╭─ Records for the exercise

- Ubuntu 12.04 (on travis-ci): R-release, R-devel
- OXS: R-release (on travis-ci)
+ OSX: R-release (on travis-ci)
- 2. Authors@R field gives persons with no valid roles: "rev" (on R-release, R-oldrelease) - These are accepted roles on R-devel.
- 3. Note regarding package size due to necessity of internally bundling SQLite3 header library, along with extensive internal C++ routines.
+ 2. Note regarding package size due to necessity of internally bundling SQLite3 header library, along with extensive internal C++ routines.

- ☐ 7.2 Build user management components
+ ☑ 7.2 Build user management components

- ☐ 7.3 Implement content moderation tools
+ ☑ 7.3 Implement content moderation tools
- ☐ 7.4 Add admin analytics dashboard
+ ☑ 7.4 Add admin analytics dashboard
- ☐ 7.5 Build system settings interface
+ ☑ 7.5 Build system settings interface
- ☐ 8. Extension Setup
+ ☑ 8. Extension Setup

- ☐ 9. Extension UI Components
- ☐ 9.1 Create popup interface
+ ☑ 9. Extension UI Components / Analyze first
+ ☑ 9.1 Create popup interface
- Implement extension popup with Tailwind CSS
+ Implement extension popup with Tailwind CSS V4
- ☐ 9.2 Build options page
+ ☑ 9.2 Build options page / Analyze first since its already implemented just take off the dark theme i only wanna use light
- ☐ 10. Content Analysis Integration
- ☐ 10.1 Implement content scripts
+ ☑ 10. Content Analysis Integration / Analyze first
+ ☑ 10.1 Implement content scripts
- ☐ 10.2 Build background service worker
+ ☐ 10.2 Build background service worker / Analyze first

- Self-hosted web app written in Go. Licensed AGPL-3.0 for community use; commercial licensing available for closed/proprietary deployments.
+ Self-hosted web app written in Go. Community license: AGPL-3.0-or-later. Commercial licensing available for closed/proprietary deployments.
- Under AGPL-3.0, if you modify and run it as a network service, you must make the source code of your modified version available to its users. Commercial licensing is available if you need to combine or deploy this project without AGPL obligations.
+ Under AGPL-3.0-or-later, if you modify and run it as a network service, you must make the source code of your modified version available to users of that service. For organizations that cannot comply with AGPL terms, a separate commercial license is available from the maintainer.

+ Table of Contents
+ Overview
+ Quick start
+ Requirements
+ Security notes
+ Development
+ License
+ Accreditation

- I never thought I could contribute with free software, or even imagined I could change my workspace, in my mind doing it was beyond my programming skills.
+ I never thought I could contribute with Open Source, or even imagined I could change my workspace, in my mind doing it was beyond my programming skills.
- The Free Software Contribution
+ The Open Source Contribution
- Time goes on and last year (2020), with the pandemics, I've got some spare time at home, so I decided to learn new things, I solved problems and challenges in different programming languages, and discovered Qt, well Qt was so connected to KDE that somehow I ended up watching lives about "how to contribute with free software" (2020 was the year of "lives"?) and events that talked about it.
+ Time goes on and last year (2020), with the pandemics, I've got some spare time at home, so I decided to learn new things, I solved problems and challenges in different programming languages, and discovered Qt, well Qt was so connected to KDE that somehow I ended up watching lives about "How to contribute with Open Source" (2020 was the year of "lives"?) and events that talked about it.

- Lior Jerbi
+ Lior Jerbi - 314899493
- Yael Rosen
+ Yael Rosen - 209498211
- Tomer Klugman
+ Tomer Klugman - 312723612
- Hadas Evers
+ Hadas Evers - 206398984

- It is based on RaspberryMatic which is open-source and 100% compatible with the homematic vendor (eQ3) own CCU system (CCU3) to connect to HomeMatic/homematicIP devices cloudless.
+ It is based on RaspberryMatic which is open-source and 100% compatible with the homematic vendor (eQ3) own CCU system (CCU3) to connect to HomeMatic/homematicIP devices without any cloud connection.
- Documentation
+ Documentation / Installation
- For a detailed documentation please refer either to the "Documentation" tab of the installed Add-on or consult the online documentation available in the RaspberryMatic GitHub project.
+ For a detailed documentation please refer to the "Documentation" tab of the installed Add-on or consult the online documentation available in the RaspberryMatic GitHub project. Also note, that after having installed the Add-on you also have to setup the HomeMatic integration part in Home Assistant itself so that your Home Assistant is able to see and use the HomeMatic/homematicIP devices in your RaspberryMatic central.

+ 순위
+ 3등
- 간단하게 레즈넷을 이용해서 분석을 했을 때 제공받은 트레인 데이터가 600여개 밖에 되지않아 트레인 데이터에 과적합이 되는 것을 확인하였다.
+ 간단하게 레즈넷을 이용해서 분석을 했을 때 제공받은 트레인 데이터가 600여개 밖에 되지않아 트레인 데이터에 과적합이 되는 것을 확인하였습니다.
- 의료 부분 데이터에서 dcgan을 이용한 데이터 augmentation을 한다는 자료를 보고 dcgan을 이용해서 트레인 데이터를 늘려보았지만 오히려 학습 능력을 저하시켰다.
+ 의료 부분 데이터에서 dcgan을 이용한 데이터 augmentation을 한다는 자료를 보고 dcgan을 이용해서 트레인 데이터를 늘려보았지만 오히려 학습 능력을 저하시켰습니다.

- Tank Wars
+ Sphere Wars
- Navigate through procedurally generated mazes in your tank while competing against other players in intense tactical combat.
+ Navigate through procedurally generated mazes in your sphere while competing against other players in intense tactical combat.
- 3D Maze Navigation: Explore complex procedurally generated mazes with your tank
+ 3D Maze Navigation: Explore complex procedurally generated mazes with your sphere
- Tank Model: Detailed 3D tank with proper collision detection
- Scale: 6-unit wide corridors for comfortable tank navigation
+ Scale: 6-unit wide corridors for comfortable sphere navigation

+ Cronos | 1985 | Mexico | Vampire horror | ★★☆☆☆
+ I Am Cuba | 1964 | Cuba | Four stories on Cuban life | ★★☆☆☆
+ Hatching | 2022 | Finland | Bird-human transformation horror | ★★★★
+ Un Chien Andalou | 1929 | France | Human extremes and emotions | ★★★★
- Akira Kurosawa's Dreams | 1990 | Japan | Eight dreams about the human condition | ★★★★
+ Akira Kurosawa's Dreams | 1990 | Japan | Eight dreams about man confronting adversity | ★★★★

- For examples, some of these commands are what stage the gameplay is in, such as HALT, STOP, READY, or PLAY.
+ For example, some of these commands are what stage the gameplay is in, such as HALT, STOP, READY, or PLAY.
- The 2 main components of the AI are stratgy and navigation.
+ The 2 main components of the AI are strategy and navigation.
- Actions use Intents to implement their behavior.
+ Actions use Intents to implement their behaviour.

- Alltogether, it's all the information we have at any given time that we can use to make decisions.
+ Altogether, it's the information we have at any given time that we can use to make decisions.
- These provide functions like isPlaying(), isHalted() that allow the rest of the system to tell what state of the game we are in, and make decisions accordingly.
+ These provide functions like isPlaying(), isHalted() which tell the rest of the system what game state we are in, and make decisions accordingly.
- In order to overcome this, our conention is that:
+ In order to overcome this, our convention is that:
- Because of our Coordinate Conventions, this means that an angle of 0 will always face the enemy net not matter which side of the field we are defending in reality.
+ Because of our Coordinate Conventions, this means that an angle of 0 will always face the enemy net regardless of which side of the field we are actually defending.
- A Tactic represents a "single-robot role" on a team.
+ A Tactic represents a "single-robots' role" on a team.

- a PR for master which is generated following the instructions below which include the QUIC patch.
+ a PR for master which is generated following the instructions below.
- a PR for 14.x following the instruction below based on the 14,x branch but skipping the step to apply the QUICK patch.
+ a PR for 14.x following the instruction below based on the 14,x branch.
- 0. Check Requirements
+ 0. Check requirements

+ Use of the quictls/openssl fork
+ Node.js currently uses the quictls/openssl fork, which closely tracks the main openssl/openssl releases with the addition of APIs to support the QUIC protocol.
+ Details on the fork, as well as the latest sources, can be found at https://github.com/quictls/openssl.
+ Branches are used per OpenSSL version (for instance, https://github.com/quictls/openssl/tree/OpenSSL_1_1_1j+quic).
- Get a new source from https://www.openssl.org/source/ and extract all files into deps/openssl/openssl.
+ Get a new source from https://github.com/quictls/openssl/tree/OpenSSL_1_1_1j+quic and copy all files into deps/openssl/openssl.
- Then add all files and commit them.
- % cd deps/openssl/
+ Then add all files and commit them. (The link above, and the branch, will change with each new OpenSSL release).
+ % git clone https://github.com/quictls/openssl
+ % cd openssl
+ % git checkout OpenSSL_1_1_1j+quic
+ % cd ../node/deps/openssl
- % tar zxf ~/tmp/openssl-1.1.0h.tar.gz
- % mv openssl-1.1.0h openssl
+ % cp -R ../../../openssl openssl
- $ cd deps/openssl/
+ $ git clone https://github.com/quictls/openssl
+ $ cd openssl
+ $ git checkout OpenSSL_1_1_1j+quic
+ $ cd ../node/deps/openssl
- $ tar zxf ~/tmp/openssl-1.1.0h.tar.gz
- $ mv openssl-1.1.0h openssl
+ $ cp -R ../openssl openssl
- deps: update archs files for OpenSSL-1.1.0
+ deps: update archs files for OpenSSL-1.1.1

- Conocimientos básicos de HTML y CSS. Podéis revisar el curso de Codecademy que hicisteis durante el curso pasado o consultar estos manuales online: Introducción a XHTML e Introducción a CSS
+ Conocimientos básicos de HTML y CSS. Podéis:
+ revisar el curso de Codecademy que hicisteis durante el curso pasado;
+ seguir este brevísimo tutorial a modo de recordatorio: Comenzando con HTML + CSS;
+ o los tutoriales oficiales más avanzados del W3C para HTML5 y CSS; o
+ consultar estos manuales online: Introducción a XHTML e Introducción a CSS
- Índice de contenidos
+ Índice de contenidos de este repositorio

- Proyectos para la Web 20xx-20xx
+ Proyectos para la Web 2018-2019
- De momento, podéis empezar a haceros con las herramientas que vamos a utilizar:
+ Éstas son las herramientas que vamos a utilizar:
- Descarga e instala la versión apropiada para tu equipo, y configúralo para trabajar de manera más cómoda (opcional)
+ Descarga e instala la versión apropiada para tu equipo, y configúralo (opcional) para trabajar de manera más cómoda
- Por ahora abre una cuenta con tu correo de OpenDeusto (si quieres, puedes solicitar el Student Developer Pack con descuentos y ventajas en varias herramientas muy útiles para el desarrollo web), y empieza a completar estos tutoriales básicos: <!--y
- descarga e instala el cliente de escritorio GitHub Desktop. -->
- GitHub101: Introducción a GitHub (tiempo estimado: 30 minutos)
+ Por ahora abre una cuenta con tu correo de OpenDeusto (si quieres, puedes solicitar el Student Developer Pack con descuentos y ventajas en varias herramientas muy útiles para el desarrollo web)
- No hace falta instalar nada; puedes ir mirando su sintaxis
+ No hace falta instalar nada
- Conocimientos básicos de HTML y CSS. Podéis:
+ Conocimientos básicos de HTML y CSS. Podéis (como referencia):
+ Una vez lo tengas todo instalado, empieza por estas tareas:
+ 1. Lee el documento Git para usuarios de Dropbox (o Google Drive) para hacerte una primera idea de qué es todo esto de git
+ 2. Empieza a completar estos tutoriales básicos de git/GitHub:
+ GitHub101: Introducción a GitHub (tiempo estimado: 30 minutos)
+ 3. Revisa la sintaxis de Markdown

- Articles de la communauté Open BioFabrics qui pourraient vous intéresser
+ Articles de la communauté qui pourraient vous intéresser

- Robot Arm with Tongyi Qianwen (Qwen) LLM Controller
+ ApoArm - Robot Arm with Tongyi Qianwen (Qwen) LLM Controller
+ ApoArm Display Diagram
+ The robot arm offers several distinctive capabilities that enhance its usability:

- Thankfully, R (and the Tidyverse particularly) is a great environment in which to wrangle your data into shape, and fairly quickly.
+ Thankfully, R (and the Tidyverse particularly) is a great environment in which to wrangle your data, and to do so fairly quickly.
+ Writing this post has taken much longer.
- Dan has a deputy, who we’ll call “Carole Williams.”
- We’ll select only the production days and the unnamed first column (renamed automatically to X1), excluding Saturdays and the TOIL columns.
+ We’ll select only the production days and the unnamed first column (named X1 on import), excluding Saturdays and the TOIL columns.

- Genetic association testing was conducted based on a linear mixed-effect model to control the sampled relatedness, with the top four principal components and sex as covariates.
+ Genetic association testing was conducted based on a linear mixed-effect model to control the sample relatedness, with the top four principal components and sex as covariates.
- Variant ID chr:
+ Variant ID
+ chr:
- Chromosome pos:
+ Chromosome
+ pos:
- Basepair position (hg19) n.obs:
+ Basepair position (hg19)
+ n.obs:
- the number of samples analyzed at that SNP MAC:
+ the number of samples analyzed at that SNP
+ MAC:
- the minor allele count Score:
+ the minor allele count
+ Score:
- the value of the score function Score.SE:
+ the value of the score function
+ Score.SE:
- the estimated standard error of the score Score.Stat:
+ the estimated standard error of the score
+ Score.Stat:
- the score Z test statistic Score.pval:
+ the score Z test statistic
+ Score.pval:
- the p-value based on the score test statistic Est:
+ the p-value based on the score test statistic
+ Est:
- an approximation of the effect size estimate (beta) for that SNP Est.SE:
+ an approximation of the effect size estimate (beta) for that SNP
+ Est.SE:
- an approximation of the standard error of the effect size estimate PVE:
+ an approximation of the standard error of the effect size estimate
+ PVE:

╰─

(What is required):
Copy down every line of the entries containing the word "HomeMatic".

(Answer to this task):
- It is based on RaspberryMatic which is open-source and 100% compatible with the homematic vendor (eQ3) own CCU system (CCU3) to connect to HomeMatic/homematicIP devices cloudless.
+ It is based on RaspberryMatic which is open-source and 100% compatible with the homematic vendor (eQ3) own CCU system (CCU3) to connect to HomeMatic/homematicIP devices without any cloud connection.
+ For a detailed documentation please refer to the "Documentation" tab of the installed Add-on or consult the online documentation available in the RaspberryMatic GitHub project. Also note, that after having installed the Add-on you also have to setup the HomeMatic integration part in Home Assistant itself so that your Home Assistant is able to see and use the HomeMatic/homematicIP devices in your RaspberryMatic central.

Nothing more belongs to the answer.